*Exercise*
Go through the material and pull out every line with the string "hidden" in it.
────────────────────
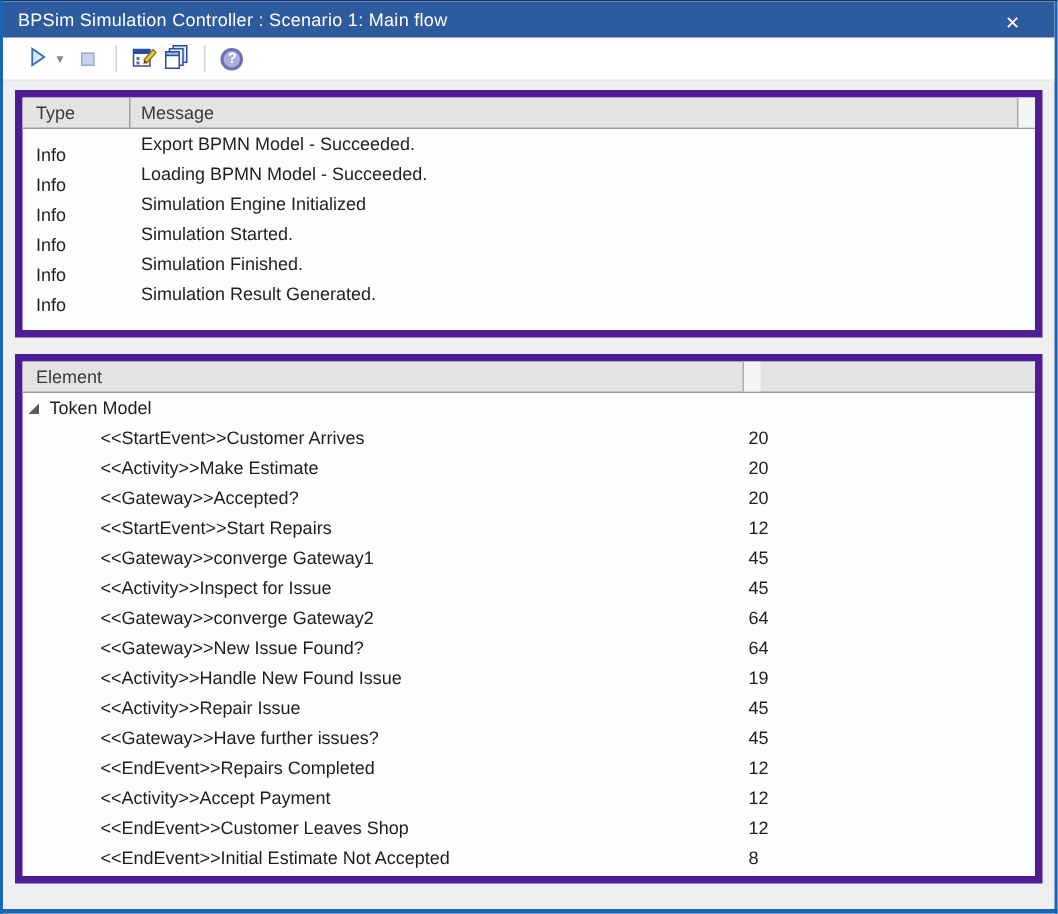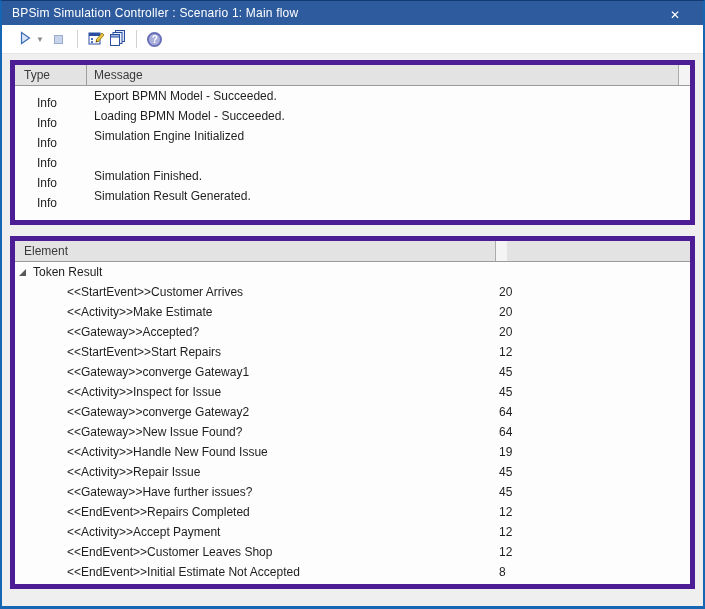--- a/index.html
+++ b/index.html
@@ -59,7 +59,7 @@
   .body{flex:1;overflow:hidden;}
   .row{height:20px;display:flex;align-items:center;font-size:12px;color:var(--text);cursor:default;}
   .cell{white-space:nowrap;overflow:hidden;}
-  .c-type{width:71px;padding-left:22px;flex:none;margin-top:14px;}
+  .c-type{width:71px;padding-left:9px;flex:none;margin-top:14px;}
   .c-msg{flex:1;padding-left:8px;}
   .c-el{width:481px;padding-left:52px;flex:none;}
   .c-val{flex:1;padding-left:3px;}

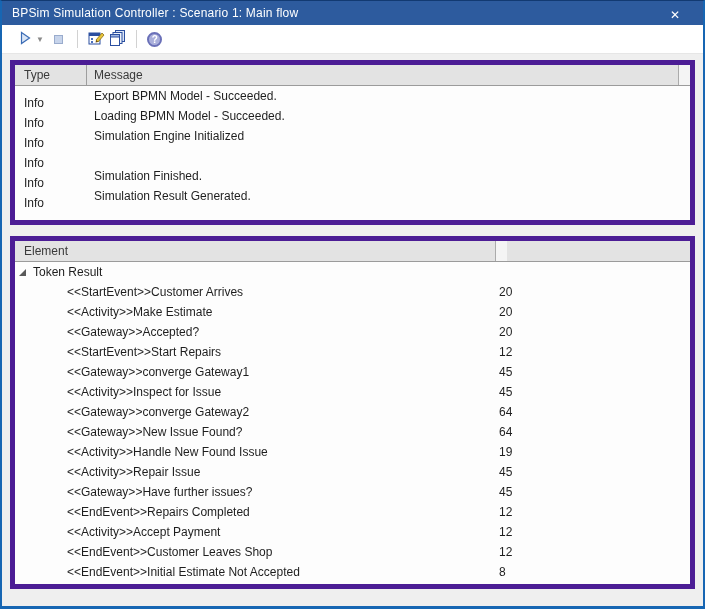--- a/index.html
+++ b/index.html
@@ -145,6 +145,7 @@
 
   <div class="row">
     <span class="cell c-type">Info</span>
+    <span class="cell c-msg">Simulation Started.</span>
   </div>
 
   <div class="row">

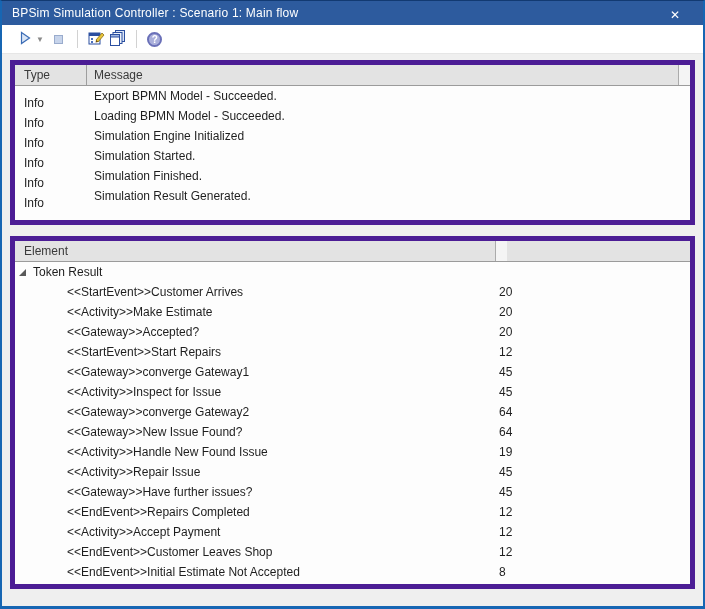--- a/index.html
+++ b/index.html
@@ -168,7 +168,7 @@
     <div class="body">
       <div class="group-row">
         <span class="expander"></span>
-        <span>Token Result</span>
+        <span>Token Model</span>
       </div>
       <div>
   <div class="row">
────────────────────
*Answer to this problem*
   .body{flex:1;overflow:hidden;}
   .cell{white-space:nowrap;overflow:hidden;}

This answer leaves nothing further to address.